Growing up, we had these two giant fig trees that produced the most perfect, purple, strange, little globes of sweet goodness.
And I would just sit under those trees, enjoying their shade, and eating figs.
And it was marvelous.
But, one day, we moved and I lost my unlimited access to my beloved figs. I didn’t realize at the time just how lucky I was.
Now, when I see figs at the supermarket, I go through a weird set of emotions.
First, I see figs and they make me happy. Yay for figs!
Next, I remember my childhood fig trees and how I didn’t have to pay $5.49 for a carton of just 8 figs.
Then, I get envious (well, let’s be honest: I get downright jealous) of all people who have fig trees. Yep: All. People.
Finally, with both a sigh and a giddy smile (because: figs!), I buy the carton. And I eat my figs.
Fresh figs are the best. My favorite way to eat them is just by themselves, or in something that very minimally messes with their yummy figginess (like fig jams and such).
That’s what I love so much about this salad. I get my fresh figs and a delicious salad that compliments all their great flavors. I love the salty crunch of the bacon crumbles, the smooth, coolness of the goat cheese, the bite of the arugula and the nuttiness of the roasted pistachios. Then, mix all that up with a sweet balsamic vinaigrette and I’m good.
So, if you have your own fig tree, please, have a freshly picked fig (or three!) for me! And, try this salad!

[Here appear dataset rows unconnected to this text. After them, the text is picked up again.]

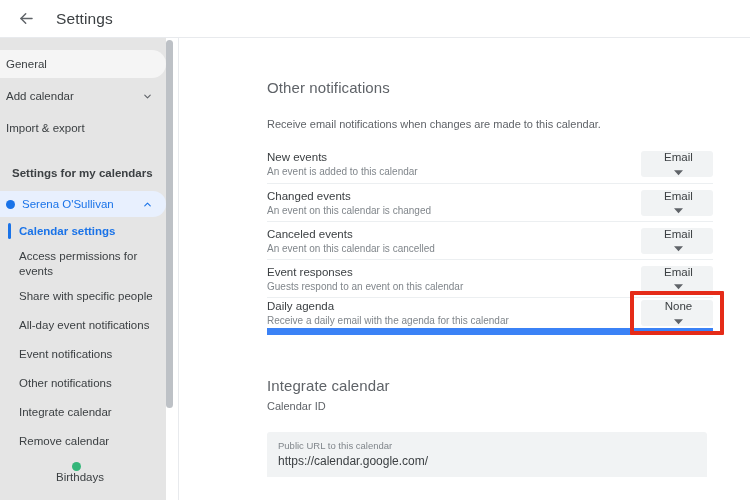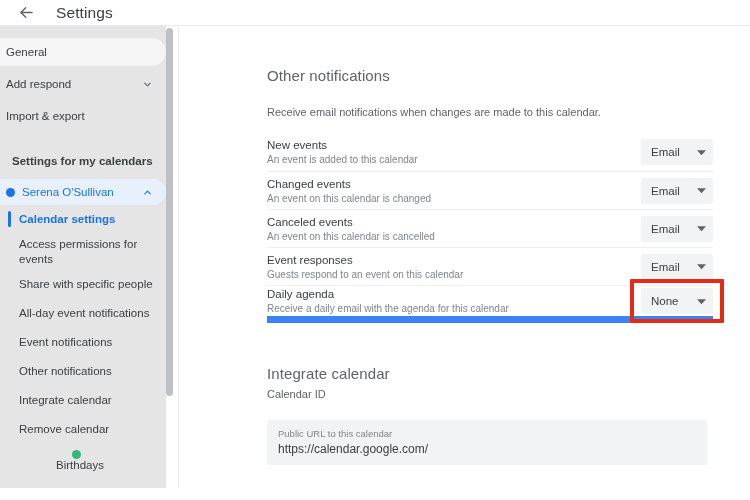"Settings" .header { height: 26px -> 38px }
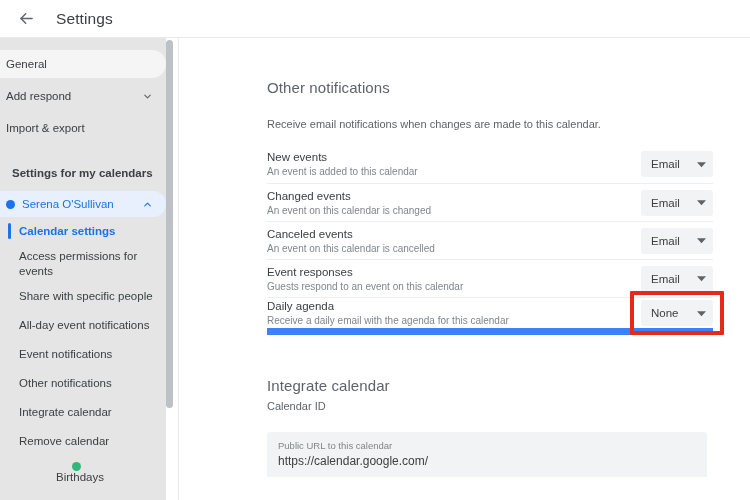"Add respond" span.lbl { text: respond -> calendar }
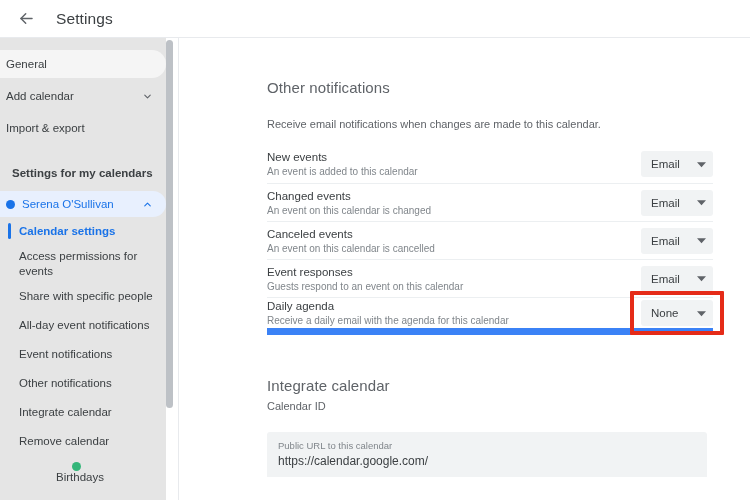"Email" .dropdown { flex-direction: none -> column }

- 1/3 cup balsamic vinegar
- 1/4 cup olive oil
- 1/8 tsp pepper
- 1/4 tsp honey
- 1 tbsp minced shallot
- 1/4 cup Crushed pistachios
- 4 cups baby Arugula/spinach mix
- 1/3 cup Goat cheese crumbles
- 3 slices bacon crumbled
- 8-10 figs quartered
- Cook the bacon over medium-high heat, flipping occasionally, until crispy, but not burned. Allow to cool on a plate lined with paper towel. Once cooled, crumble into small pieces. Set aside.
- In a small mixing bowl, combine the balsamic vinegar, pepper, honey and shallot. While whisking vigorously, drizzle in the olive oil to emulsify the dressing. Set aside.
- Lay the pistachios on a paper towel and cover with another paper towel (or place inside a sealed Ziploc bag). Using a mallet or heavy, non-breakable object, gently crush the pistachios into small pieces. You want them to be crumbles, not pistachio powder here so don't go super crazy. Once done, set aside.
- In a large mixing bowl, combine the arugula and spinach leaves, goat cheese, bacon, and crushed pistachios. Add the desired amount of dressing and the figs. Gently toss the salad to make sure everything is evenly coated. Be very careful of the figs so as not to mush them.
- Serve immediately.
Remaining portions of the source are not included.